I have been fortunate to experience in my first few months here a kind of breakthrough moment at the Casanatense Library, located near the Pantheon in the heart of Rome. There, I have been pouring over albums of printed engravings, assembled as very early “scrapbooks”, which contain many works of art by the artists featured in my project, two of which I share with you here. It was there that I saw up close for the first time Goltzius’s striking engraving of the Dragon (technically a serpent) devouring the followers of Cadmus, a scene from Ovid’s Metamorphoses, and I couldn’t shake it from my mind. I felt that it was not only awe-ful, but somehow important to my research in a way I couldn’t initially understand. This fellowship has afforded me the time to return to these images in the library for repeated, close viewing, and then revisit them in photographs and my imagination in my Academy studio. This process of visual recombination allowed me to rethink the scene of Cadmus as the artist’s imagining of the violent side of conversion process: the destruction of one’s old self in order to produce a new creation. This, in turn, helped me reevaluate the place of Goltzius in my research, and the possibility that pictures that may not openly represent religious conversion could still thematize the idea of transforming oneself.

What aspect of your project are you most looking forward to?

I thrive on the thrill of the hunt for archival sources and beautiful images – and the libraries of Rome are excellent hunting grounds. For example, I’ve identified a rare printed book (ca. 1610) on astronomy by the Belgian engraver Valerian Regnard. A copy I found in Rome still contains special pages to be cut out and fashioned into an inexpensive do-it-yourself paper version of the astrolabe, an early scientific instrument previously available only in more expensive metal versions before the age of printing. The copy of Regnard’s book with the “astrolabe kit” in the Angelica Library, near Piazza Navona, is the only surviving example I know of which preserves this important evidence of how early printed materials were both used by and marketed to a growing consumer public.

What part of your project has been or do you anticipate will be the most challenging?

I think the physical and logistical realities of navigating the multiple libraries and archives in the center of the city where I carry out my research is most challenging. That’s why having a personal space and communal place where I can retreat at the Academy has proved invaluable; here I can rest, recharge, and review the wealth of material I gather down in the heart of Rome.

What's surprised you most about living in Rome?

More than once I’ve lived in Rome for a couple of months at a time, and loved the city, but the shorter stays were devoted to research, and I tended to run myself ragged going from library to library, and archive to archive in the brief time I had. So I think I missed truly living in Rome. I think what surprised me the most is this fact in of itself: I’ve lived here off and on over the past years, without really living. The extended time afforded me by this fellowship has allowed me to slow down a bit and enjoy daily life, exploring the center of the city, and getting to know the other members of the Academy community.

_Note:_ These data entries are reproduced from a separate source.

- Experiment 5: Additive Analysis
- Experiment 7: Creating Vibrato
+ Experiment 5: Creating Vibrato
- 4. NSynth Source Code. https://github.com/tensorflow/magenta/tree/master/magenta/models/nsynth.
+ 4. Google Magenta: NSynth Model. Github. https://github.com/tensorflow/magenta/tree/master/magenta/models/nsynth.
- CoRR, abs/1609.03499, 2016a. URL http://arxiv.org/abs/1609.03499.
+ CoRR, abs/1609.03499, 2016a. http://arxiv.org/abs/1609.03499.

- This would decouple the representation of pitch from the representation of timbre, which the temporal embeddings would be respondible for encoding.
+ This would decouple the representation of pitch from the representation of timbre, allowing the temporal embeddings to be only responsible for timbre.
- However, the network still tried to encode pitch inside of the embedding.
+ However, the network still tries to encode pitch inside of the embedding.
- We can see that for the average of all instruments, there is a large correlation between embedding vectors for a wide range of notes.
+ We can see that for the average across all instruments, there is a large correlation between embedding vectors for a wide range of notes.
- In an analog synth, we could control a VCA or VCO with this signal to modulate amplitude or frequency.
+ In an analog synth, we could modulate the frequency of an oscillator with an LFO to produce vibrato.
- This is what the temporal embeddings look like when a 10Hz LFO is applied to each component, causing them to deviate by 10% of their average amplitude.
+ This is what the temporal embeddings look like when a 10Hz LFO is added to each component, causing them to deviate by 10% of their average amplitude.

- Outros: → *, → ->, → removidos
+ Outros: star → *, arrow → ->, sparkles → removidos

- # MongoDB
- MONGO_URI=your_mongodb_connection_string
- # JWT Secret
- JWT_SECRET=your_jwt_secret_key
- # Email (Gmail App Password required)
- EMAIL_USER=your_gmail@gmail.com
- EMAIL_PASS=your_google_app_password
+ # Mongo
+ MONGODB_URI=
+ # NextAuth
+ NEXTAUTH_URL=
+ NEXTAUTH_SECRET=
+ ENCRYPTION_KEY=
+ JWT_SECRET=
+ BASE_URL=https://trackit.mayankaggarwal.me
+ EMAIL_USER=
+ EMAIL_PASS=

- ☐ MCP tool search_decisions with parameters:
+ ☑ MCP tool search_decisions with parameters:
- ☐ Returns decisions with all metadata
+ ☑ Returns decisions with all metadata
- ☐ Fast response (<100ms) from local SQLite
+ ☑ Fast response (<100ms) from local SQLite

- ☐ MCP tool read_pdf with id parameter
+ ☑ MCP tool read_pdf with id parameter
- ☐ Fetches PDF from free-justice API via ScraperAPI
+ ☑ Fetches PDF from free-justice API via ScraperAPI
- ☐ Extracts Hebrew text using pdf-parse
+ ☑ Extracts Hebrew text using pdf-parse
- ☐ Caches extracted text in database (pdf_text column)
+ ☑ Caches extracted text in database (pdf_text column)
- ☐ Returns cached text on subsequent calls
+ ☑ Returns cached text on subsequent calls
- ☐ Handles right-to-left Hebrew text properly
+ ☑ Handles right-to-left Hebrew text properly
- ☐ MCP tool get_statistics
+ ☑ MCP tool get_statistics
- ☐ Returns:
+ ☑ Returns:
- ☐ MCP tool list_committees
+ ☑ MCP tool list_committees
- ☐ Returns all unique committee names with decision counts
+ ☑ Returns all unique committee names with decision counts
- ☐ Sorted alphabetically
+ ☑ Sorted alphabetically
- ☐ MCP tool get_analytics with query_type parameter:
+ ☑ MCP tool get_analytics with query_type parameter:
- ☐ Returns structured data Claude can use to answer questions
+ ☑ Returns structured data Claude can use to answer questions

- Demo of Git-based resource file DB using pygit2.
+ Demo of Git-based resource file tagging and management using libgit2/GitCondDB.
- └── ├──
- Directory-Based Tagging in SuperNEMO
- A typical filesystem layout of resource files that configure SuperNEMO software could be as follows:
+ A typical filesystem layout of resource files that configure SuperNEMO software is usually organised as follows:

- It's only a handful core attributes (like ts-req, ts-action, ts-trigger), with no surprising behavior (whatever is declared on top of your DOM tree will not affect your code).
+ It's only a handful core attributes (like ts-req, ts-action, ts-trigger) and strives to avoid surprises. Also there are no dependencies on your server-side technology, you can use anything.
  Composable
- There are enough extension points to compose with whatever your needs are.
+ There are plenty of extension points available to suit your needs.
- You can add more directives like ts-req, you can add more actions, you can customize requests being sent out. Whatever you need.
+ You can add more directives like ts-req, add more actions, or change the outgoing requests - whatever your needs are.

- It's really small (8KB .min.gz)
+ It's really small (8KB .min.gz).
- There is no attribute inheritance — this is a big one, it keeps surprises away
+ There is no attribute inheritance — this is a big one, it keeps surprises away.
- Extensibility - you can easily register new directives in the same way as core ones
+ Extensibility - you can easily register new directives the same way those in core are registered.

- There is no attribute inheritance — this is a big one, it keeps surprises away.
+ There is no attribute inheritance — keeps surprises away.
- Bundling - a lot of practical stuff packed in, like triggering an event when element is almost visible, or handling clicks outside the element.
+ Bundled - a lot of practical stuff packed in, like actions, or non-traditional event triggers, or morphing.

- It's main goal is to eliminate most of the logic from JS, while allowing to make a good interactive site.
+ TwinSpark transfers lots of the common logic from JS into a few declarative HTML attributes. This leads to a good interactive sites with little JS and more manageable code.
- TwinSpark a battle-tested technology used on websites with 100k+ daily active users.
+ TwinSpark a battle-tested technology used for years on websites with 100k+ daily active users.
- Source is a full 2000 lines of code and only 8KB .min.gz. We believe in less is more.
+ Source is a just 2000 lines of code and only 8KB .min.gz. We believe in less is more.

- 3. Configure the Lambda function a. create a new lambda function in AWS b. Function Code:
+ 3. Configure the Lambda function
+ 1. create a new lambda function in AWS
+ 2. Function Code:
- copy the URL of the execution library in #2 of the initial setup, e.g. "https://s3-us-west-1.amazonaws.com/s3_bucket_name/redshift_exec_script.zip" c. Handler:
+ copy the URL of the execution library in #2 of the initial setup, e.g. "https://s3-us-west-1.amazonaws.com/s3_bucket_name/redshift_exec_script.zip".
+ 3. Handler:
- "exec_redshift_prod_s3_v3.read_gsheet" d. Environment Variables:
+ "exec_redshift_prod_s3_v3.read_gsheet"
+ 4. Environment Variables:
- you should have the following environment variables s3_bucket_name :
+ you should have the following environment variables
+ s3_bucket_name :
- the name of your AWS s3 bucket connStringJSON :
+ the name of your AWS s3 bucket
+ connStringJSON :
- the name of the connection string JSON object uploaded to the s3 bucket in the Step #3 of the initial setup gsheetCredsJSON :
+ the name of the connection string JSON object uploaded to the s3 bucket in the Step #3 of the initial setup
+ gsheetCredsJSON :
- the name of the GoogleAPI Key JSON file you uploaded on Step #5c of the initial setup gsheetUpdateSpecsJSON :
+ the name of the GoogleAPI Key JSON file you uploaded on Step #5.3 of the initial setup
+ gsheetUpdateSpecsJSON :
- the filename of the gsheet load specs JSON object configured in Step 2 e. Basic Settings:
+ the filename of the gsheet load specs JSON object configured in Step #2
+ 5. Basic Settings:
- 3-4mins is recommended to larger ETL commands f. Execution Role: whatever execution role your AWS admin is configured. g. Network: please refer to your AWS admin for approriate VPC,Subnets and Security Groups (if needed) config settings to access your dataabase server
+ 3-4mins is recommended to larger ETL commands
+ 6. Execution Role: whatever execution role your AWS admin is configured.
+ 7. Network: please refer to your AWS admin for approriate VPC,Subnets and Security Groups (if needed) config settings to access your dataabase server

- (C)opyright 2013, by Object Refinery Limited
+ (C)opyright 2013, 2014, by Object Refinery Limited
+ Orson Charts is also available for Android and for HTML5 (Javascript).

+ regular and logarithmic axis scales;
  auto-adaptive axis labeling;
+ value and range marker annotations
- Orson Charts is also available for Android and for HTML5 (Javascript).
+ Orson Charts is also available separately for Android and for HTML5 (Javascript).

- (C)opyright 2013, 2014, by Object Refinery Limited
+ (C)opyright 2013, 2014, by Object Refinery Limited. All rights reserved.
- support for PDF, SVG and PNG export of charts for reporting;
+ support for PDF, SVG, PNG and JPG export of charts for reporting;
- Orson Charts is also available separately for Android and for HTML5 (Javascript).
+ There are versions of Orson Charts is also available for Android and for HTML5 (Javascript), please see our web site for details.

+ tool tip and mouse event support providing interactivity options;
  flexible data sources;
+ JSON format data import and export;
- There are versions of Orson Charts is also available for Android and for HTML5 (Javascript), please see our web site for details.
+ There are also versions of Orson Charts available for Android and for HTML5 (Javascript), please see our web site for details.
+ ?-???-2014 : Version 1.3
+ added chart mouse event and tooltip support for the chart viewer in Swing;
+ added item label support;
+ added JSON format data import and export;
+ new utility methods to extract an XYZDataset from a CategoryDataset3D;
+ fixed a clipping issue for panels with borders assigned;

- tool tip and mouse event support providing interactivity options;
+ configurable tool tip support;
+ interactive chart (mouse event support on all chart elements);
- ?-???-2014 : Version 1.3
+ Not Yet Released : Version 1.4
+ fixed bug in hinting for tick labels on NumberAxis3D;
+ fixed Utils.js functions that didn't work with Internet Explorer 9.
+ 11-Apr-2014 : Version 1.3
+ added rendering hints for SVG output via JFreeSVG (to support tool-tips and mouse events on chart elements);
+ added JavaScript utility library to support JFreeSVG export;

How do you anticipate your Rome Prize Fellowship will influence future work?

From what I’ve gathered of my experience so far, the fellowship will enable me to balance time in the archive with time with my thoughts, as well as time spent with my own research with that spent sharing it and benefiting from the experience and expertise of experts and practitioners in other fields.

What is your favorite spot at the Academy? or in Rome?

In Rome, I have to say my favorite spot is actually a constellation of sites that orbit the Pantheon: the Angelica and Casanatense libraries, both beautiful historic buildings with breathtaking interiors (and are open to the public), and the Caffè Sant’Eustachio, where I like to break from work in the libraries with my favorite cappuccino. Together with the Pantheon, these three spots are also excellent for people-watching and celebrity-spotting – I’ve already twice crossed paths with a certain renowned British actor, and come face-to-face with the canine lead of the popular Italian television series “Inspector Rex”!